**Task requirements:**
Leave out any picture and return the remaining listing below exactly as given.

**Records for this task:**
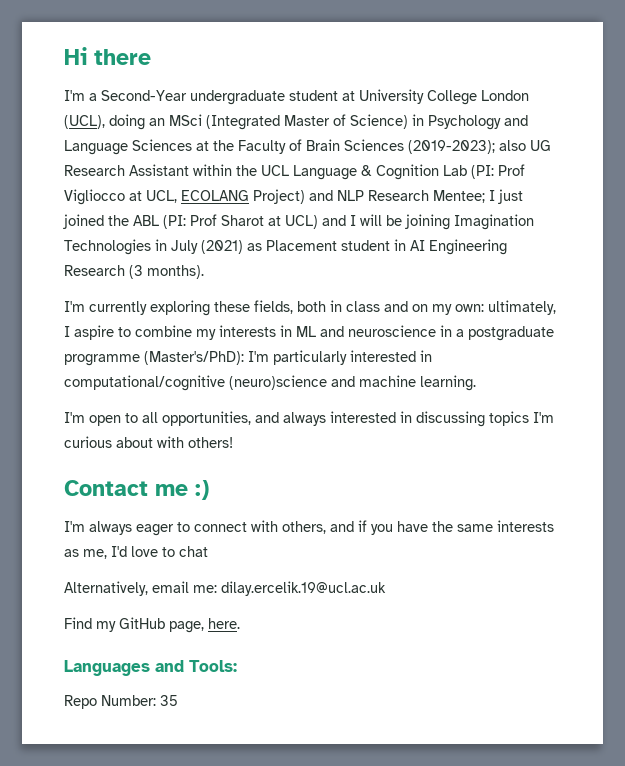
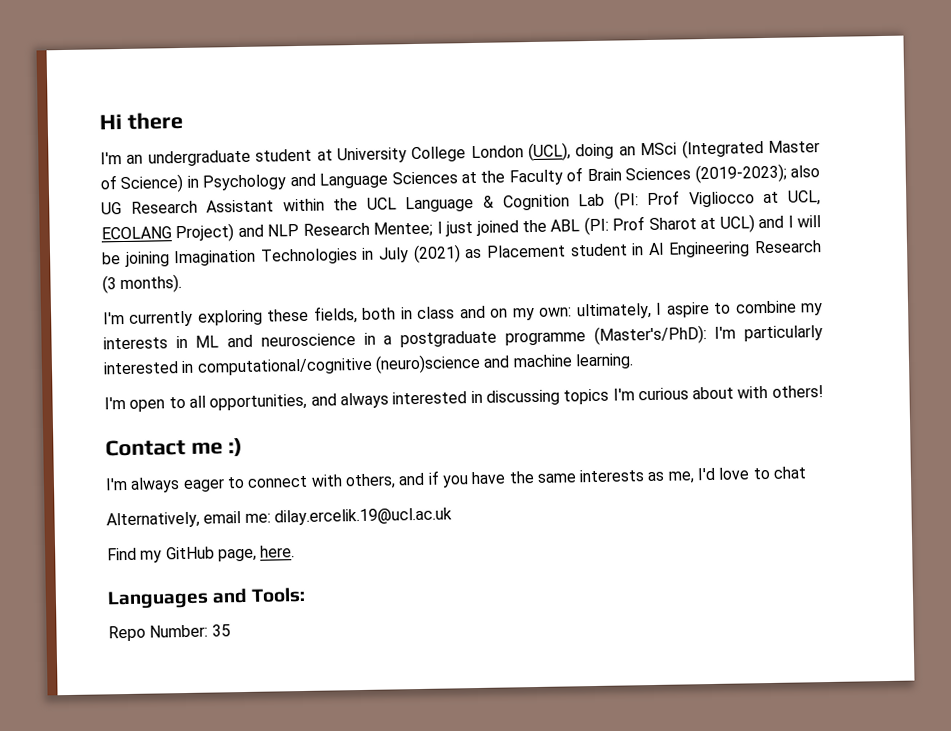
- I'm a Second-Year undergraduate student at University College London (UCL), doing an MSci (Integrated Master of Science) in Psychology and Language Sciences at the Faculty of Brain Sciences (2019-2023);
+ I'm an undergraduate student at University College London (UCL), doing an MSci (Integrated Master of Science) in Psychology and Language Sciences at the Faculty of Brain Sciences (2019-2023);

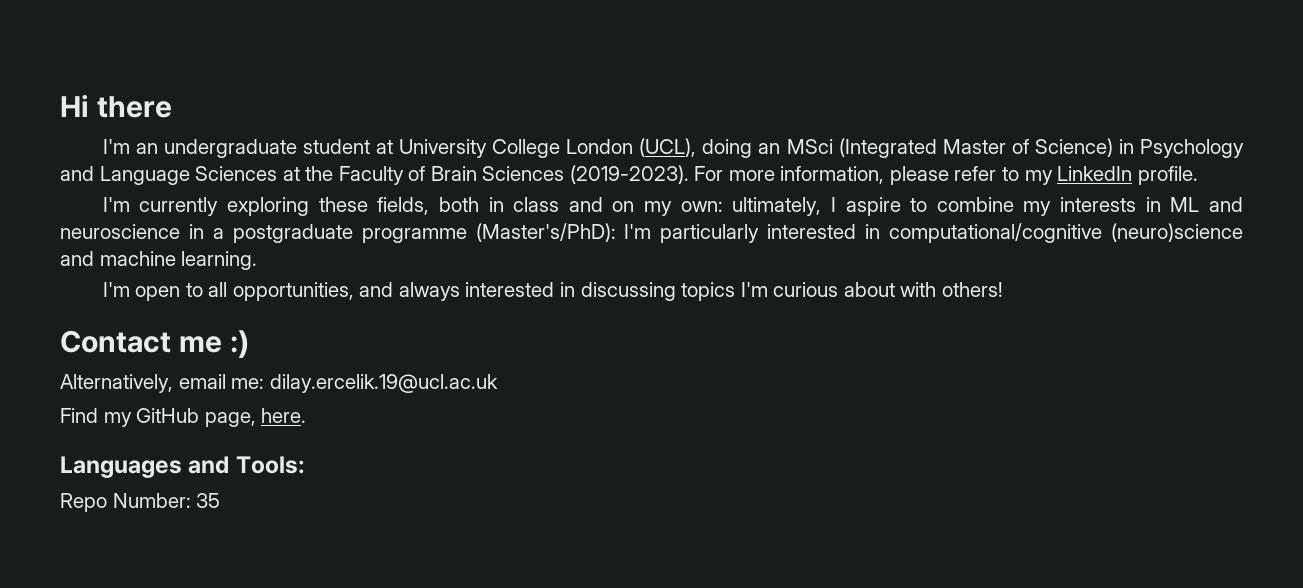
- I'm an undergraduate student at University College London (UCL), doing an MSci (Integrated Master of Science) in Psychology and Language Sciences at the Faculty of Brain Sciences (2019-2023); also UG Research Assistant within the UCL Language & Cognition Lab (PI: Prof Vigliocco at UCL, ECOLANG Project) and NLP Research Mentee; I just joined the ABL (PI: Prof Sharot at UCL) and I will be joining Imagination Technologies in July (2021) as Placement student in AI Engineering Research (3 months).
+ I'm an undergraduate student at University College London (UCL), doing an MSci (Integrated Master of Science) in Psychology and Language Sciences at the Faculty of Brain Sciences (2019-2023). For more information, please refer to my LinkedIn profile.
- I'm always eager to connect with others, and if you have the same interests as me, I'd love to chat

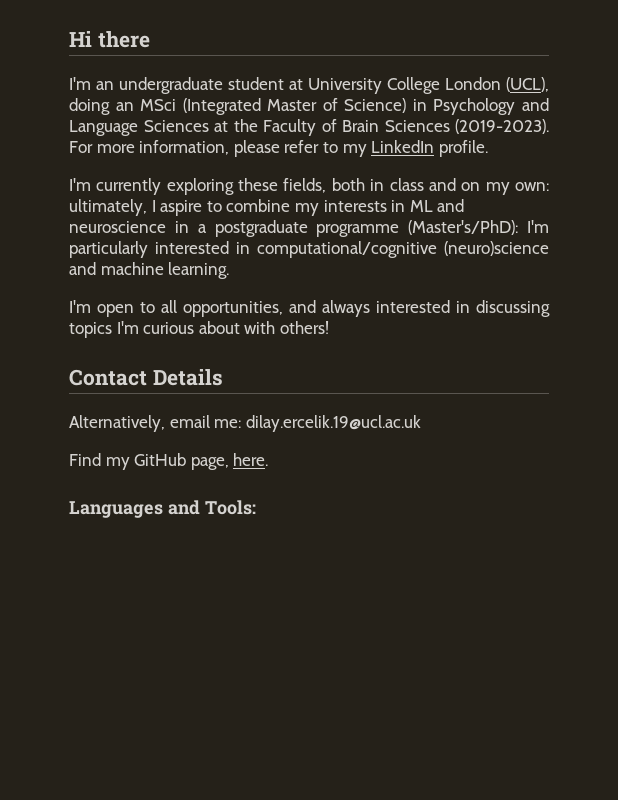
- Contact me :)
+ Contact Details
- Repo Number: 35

**Your response:**
- I'm a Second-Year undergraduate student at University College London (UCL), doing an MSci (Integrated Master of Science) in Psychology and Language Sciences at the Faculty of Brain Sciences (2019-2023);
+ I'm an undergraduate student at University College London (UCL), doing an MSci (Integrated Master of Science) in Psychology and Language Sciences at the Faculty of Brain Sciences (2019-2023);

- I'm an undergraduate student at University College London (UCL), doing an MSci (Integrated Master of Science) in Psychology and Language Sciences at the Faculty of Brain Sciences (2019-2023); also UG Research Assistant within the UCL Language & Cognition Lab (PI: Prof Vigliocco at UCL, ECOLANG Project) and NLP Research Mentee; I just joined the ABL (PI: Prof Sharot at UCL) and I will be joining Imagination Technologies in July (2021) as Placement student in AI Engineering Research (3 months).
+ I'm an undergraduate student at University College London (UCL), doing an MSci (Integrated Master of Science) in Psychology and Language Sciences at the Faculty of Brain Sciences (2019-2023). For more information, please refer to my LinkedIn profile.
- I'm always eager to connect with others, and if you have the same interests as me, I'd love to chat

- Contact me :)
+ Contact Details
- Repo Number: 35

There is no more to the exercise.